Electric energy can be converted by learning reaction.One-shot battery group and secondary battery are distinguished herein.One-shot battery group only can act once, and
Secondary battery (also referred to as battery) can charge again.Battery pack includes one or more battery group battery herein.
In particular, using so-called Li-ion batteries piles battery in battery.Their feature is in particular, in that high-energy
Density, thermal stability and extremely low self discharge.

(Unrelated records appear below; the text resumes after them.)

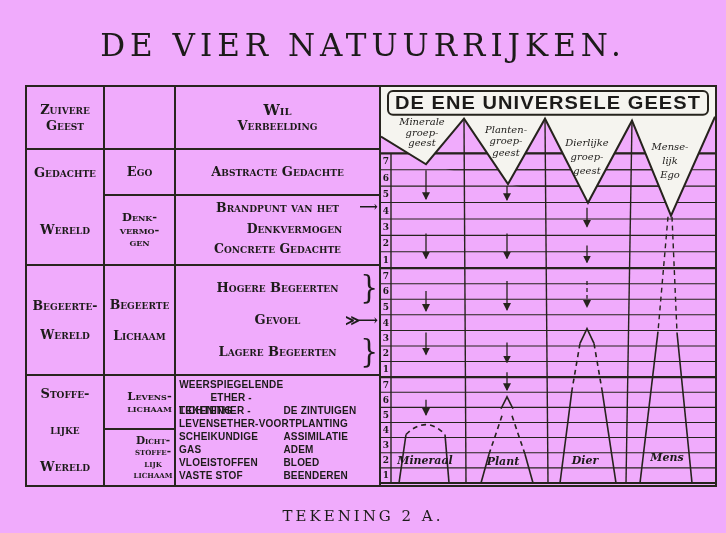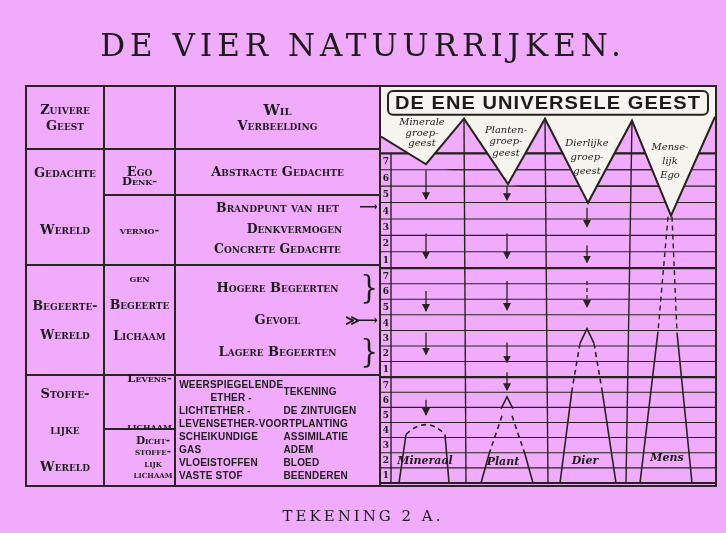"Denk-" .f11 { gap: 36px -> none }
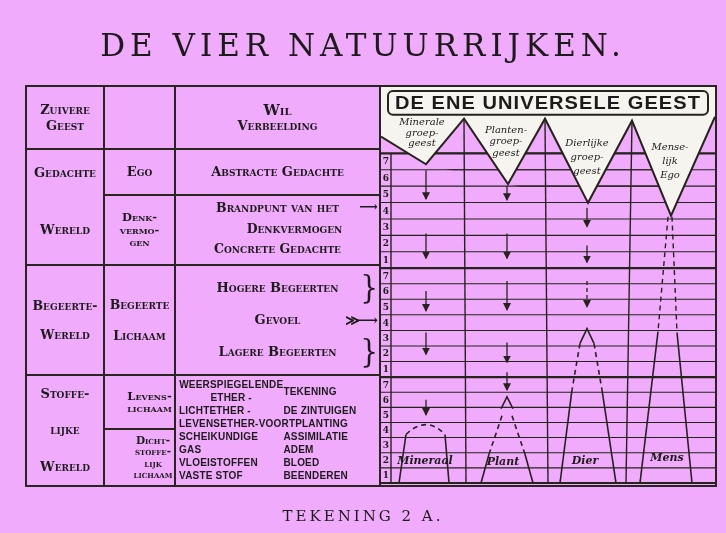"WEERSPIEGELENDE ETHER -" .prow1 { align-items: center -> flex-start; flex-direction: none -> column }
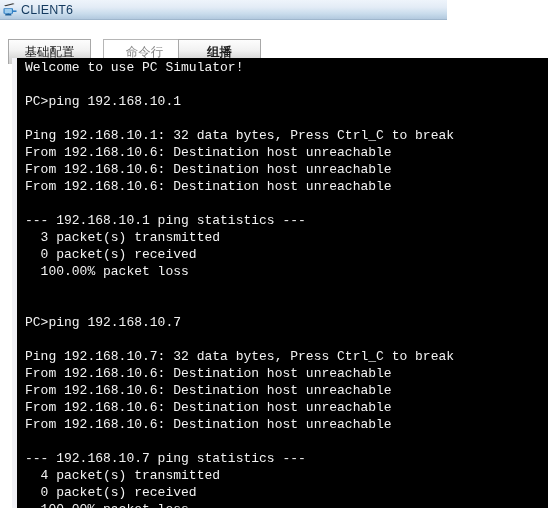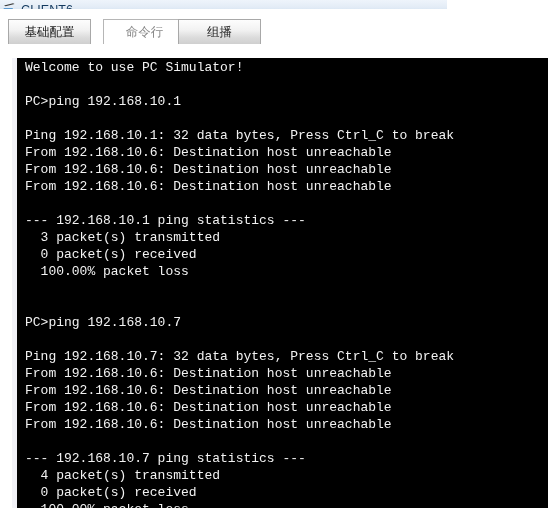"基础配置" .tabstrip { top: 9px -> 29px }
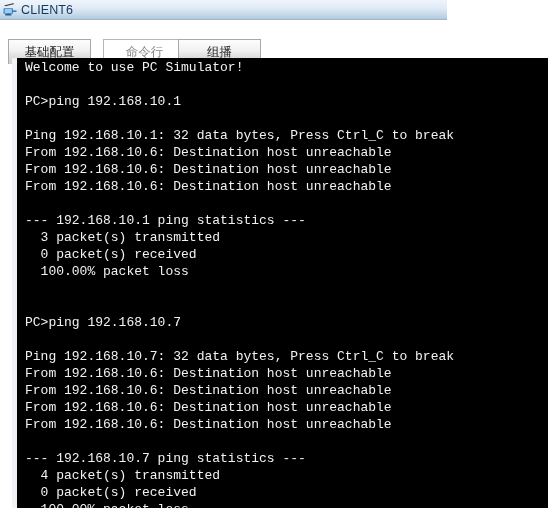"组播" div.tab { font-weight: none -> bold }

Li-ion batteries piles battery has positive electrode and negative electrode.Positive electrode and negative electrode include each collector
(Stromableiter), apply positive or negative pole active material on the collector.The feature of anode and negative electrode active material is outstanding
It is that it can reversibly be embedded in and discharge lithium ion.
The active material of negative electrode is, for example, amorphous silicon, can form the inlaid scheme with lithium atom.But carbon
Compound such as graphite is also widely as the active material of negative electrode.Lithium atom is embedded in the active material of negative electrode.
As the active material of positive electrode, usually using the metal oxide containing lithium or the metal phosphate containing lithium.Especially
It is to use so-called high energy material, such as HE (high energy)-NCM (nickel-cobalt-manganese) electrode in the application for needing high-energy density
(such as LiMO2 : Li2MnO3, wherein M=Ni, Co, Mn).Using the battery pack of this HE-NCM electrode for example by DE 10
Known to 2012 208 321 A1.
In the operation of battery cell, i.e., during discharge, electronics flows to positive electricity from negative electrode in external circuit
Pole.In battery cell, lithium ion moves to positive electrode from negative electrode during discharge.Here, the work from negative electrode
Property material lithium ion be reversibly transferred out, this also referred to as de- lithium.In the charging process of battery cell, lithium ion is from just
Electrode transfer is to negative electrode.Here, lithium ion is reversibly embedded in again in the active material of negative electrode, this is also referred to as lithiumation.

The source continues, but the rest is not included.